While ride-share drivers have been shuttling passengers to and from BWI for years, the two-year deal approved by the Board of Public Works on Wednesday makes Uber and Lyft official transportation providers at the airport, officials said.
The ride-share firms agreed to pay $2.50 per pickup and drop-off, and the airport will establish dedicated zones — similar to those for taxis and shuttle buses — for Uber and Lyft rides. The details still are being finalized, and the new setup is expected to go into effect later this summer.
"This action will formally integrate these services into the ground transportation system at the airport," said Jonathan Dean, a spokesman for Baltimore-Washington International Thurgood Marshall Airport. "We will establish physical zones for these companies to operate."
More than 50 U.S. airports have established such agreements, even as the ride-share companies have battled with state and local governments over driver background checks and other requirements. The $2.50 fee per ride is significantly less than the $4 fee those companies pay at Dulles International and Ronald Reagan National airports near Washington.
The agreement "shows we're committed to paying into the system," Uber spokesman Bill Gibbons said.
Creating clear waiting areas for rides-hare, and supporting the airport's operational costs, will "make transportation more convenient for travelers and support the airport's ground transportation operational costs," Gibbons said.
The deal will create a dedicated driver waiting lot, provide passengers with signage and allow for convenient pickups and drop-offs, said Mike Heslin, market manager for Lyft Baltimore.
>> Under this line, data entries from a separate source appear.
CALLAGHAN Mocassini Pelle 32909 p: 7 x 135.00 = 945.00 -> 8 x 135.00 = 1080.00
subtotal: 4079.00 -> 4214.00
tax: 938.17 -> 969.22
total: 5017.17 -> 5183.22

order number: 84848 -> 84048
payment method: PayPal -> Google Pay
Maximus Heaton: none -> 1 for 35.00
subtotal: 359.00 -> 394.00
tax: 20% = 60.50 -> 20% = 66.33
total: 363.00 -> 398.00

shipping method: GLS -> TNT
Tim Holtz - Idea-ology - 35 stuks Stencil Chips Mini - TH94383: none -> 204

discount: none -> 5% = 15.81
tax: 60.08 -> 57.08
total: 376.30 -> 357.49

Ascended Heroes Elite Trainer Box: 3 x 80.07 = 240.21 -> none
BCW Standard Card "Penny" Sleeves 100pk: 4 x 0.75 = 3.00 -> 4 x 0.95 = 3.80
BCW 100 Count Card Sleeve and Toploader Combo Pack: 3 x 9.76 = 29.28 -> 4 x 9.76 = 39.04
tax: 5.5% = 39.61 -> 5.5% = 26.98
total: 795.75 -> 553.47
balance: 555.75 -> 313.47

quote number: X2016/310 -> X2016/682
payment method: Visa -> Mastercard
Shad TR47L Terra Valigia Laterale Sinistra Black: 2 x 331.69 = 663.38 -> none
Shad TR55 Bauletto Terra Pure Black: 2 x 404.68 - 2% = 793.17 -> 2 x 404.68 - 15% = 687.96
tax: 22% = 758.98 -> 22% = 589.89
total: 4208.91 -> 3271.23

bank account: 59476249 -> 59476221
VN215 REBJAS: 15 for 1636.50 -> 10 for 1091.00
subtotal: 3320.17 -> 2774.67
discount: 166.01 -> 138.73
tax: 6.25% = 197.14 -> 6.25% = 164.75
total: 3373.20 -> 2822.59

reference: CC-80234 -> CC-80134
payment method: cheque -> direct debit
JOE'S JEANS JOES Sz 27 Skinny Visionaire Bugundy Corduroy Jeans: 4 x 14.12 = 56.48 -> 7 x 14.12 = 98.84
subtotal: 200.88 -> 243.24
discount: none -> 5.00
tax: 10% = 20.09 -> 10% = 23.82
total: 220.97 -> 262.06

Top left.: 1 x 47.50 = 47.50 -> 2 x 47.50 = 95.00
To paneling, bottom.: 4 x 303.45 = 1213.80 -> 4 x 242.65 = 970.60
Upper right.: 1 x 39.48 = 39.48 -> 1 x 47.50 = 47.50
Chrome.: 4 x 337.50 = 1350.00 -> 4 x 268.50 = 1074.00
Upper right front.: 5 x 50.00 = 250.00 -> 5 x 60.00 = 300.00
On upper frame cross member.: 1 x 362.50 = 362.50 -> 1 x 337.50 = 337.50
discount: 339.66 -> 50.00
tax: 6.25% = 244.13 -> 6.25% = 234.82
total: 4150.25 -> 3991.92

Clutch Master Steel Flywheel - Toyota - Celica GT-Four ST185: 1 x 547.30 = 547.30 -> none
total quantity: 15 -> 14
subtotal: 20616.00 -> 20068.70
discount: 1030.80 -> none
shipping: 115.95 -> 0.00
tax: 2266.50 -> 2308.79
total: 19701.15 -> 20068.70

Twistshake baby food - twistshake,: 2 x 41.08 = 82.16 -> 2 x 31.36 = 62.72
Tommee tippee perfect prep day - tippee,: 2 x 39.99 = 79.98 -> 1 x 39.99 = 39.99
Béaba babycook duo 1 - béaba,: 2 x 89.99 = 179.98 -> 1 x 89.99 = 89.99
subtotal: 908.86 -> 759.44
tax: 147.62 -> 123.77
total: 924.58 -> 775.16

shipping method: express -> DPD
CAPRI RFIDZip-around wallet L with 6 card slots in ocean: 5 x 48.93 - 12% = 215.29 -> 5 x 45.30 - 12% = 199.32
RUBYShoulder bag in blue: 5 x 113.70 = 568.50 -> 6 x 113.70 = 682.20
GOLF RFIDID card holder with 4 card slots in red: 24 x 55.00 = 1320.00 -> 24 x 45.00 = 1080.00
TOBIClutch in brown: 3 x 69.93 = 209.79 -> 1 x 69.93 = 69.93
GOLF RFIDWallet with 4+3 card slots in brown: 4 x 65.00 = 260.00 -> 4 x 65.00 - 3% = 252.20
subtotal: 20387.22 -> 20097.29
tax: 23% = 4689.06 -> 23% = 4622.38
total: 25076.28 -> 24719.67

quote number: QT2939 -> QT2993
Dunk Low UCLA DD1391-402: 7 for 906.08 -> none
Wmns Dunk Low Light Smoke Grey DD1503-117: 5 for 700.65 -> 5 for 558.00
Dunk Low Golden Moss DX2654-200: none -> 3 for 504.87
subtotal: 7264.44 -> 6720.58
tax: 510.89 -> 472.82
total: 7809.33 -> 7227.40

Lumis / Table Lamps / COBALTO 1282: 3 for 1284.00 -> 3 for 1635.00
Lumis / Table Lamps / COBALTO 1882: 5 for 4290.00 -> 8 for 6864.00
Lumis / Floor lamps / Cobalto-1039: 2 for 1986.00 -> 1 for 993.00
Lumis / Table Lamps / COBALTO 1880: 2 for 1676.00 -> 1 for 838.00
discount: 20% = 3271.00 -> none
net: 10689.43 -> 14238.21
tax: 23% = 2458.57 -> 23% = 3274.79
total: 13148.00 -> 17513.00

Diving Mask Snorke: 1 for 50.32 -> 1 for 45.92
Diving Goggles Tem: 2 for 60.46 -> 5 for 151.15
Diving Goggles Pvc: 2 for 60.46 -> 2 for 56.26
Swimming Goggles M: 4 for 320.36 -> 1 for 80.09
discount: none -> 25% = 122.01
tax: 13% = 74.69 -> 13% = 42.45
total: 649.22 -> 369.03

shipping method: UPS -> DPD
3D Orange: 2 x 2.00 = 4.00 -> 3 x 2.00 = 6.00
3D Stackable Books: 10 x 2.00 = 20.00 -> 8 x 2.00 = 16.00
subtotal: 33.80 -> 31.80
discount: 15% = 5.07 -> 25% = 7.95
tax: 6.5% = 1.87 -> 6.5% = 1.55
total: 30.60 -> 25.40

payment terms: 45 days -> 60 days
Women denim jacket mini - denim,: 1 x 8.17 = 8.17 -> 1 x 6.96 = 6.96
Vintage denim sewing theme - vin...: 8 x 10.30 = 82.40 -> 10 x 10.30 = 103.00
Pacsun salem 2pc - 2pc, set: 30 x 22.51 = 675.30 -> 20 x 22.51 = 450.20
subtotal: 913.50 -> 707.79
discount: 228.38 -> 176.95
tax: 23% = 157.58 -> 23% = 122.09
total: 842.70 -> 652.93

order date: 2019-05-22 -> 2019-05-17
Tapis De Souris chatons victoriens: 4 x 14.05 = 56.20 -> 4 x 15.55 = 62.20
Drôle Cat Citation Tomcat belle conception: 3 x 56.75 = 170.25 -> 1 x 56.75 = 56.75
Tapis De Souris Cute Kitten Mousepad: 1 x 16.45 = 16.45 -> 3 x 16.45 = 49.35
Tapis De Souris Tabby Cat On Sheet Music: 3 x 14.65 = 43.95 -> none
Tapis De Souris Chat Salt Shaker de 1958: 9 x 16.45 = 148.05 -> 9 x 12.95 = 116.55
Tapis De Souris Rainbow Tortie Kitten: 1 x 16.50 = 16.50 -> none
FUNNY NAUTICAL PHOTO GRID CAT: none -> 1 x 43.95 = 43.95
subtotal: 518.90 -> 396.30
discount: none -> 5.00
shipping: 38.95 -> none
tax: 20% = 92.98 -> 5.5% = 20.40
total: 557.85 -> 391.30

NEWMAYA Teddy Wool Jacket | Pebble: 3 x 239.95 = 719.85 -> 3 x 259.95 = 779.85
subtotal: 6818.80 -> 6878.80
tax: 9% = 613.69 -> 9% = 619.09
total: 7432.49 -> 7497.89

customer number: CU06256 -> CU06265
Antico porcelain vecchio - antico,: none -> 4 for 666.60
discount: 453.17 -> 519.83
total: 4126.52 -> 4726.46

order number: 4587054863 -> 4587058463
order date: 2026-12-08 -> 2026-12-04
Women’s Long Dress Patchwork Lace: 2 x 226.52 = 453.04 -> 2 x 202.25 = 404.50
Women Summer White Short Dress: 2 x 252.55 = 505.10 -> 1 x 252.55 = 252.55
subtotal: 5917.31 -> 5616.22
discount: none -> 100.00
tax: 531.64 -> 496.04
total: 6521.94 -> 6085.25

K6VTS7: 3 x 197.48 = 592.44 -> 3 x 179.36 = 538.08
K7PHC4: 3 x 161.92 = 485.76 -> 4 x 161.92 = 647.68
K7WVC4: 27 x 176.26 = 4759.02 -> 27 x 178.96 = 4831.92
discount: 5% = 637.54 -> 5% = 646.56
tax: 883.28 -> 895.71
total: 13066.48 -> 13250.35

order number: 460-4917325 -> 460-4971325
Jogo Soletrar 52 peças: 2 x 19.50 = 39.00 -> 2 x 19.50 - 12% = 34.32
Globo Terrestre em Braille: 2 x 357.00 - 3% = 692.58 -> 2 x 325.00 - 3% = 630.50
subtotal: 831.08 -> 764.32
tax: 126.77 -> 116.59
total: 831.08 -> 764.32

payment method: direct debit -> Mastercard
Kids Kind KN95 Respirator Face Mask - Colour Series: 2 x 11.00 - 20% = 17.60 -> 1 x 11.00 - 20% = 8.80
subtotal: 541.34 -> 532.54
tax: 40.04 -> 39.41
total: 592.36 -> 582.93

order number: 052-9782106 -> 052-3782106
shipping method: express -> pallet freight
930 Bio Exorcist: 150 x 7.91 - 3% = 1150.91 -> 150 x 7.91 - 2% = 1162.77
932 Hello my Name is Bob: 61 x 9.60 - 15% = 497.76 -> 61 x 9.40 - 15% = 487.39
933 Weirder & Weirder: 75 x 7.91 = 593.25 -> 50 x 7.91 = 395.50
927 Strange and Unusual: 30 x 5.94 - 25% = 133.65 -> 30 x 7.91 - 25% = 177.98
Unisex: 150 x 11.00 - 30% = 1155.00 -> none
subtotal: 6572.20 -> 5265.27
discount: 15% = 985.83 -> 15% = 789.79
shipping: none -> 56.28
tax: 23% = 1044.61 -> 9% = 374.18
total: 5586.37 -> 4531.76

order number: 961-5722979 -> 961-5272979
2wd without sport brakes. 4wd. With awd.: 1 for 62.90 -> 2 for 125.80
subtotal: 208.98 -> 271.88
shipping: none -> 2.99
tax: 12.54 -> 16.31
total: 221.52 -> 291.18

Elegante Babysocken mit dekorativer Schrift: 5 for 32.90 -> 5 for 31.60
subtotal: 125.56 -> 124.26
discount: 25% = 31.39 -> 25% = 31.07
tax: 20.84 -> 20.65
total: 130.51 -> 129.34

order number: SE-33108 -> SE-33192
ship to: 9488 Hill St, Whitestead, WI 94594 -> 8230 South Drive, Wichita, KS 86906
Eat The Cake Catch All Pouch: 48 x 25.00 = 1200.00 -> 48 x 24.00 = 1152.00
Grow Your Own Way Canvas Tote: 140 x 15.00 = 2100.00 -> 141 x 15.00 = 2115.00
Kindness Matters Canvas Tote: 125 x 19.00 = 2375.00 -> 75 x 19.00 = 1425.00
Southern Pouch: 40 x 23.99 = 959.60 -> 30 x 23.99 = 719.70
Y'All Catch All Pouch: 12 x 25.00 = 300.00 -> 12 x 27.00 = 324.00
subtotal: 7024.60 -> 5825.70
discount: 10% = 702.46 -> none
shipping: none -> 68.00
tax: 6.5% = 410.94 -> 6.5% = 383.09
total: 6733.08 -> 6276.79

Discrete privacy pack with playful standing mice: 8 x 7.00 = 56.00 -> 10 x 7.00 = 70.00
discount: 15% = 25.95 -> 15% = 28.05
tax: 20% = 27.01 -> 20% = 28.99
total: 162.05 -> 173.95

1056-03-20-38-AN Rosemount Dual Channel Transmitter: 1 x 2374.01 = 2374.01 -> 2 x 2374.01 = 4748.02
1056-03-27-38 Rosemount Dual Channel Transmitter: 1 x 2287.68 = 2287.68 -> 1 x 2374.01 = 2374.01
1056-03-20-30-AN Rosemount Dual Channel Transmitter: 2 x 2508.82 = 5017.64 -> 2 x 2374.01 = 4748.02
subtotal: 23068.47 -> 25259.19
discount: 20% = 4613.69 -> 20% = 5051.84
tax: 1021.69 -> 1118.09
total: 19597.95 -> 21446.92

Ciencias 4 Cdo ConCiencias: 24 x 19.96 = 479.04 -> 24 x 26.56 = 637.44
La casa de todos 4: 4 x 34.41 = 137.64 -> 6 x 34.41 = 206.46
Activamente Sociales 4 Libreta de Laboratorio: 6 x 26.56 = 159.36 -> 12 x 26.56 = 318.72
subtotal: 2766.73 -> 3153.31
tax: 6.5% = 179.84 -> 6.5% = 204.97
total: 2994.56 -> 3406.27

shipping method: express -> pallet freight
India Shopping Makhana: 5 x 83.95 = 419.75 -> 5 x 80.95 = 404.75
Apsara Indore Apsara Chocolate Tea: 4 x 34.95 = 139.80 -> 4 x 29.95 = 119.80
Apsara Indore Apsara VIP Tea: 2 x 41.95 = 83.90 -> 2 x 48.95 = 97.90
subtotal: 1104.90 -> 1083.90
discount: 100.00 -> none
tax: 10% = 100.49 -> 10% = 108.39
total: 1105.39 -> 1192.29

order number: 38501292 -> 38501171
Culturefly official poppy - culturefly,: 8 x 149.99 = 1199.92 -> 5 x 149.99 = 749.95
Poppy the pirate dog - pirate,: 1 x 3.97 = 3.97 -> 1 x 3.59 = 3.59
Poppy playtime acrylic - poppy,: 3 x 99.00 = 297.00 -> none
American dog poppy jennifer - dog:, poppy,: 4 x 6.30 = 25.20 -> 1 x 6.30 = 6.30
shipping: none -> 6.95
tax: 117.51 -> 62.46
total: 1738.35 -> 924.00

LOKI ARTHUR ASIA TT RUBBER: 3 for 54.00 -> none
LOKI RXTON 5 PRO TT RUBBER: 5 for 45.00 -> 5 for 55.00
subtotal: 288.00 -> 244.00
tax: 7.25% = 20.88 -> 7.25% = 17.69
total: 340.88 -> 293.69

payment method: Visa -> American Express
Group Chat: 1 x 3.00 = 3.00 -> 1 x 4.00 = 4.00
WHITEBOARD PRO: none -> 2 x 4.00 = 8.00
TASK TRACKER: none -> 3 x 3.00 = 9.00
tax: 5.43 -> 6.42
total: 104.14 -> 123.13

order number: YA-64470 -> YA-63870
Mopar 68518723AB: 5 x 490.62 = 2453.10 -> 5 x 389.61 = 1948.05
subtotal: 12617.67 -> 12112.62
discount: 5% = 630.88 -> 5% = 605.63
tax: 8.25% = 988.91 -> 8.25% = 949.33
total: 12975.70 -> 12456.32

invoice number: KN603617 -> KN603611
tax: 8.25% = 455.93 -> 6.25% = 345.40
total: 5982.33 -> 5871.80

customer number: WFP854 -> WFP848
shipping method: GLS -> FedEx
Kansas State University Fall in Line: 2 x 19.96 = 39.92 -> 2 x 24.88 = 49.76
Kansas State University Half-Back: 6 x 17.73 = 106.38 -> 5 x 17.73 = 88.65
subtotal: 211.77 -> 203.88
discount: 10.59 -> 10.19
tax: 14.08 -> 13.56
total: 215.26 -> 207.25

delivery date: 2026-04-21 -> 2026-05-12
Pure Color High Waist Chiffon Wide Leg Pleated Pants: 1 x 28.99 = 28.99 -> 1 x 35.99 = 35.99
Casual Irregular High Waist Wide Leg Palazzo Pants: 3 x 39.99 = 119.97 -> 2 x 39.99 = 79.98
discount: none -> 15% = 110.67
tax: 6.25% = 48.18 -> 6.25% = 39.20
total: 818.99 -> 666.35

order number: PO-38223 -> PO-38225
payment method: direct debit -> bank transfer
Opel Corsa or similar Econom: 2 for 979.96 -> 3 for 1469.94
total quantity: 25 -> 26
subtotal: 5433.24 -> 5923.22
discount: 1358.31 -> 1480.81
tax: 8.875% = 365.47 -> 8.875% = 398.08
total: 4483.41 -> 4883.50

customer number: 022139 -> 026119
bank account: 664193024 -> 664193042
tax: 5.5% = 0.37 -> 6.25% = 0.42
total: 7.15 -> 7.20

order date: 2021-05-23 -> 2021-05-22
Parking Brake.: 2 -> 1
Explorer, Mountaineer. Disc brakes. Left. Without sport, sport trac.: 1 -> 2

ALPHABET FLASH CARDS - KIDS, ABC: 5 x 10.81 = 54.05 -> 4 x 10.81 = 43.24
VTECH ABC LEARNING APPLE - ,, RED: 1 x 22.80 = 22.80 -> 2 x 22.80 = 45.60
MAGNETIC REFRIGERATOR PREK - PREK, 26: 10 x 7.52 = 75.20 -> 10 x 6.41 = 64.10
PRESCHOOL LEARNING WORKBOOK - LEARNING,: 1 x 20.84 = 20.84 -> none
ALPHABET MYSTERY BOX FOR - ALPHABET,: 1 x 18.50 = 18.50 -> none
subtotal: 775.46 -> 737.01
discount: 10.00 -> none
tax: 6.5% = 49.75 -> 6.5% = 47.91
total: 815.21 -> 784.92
Lyft is offering $5 off two rides to and from the airport to celebrate the deal, with code RIDEBWI.
"By reaching this official agreement, we're able to create the best experience for our passengers and our drivers," Heslin said in a statement.
Dave Sutton, spokesman for the taxi lobby's "Who's Driving You?" campaign, said the airport deal shouldn't blind passengers to the potential dangers of ride-share.
"Despite the airport providing a committed space, passengers should be aware that Uber and Lyft are cheaper because they under-invest in passenger safety, specifically driver background checks," Sutton said.
The deal legally allows and regulates Uber and Lyft's operations, the Maryland Aviation Administration wrote in the contract request, "while providing a level playing field for all ground transportation at the Airport."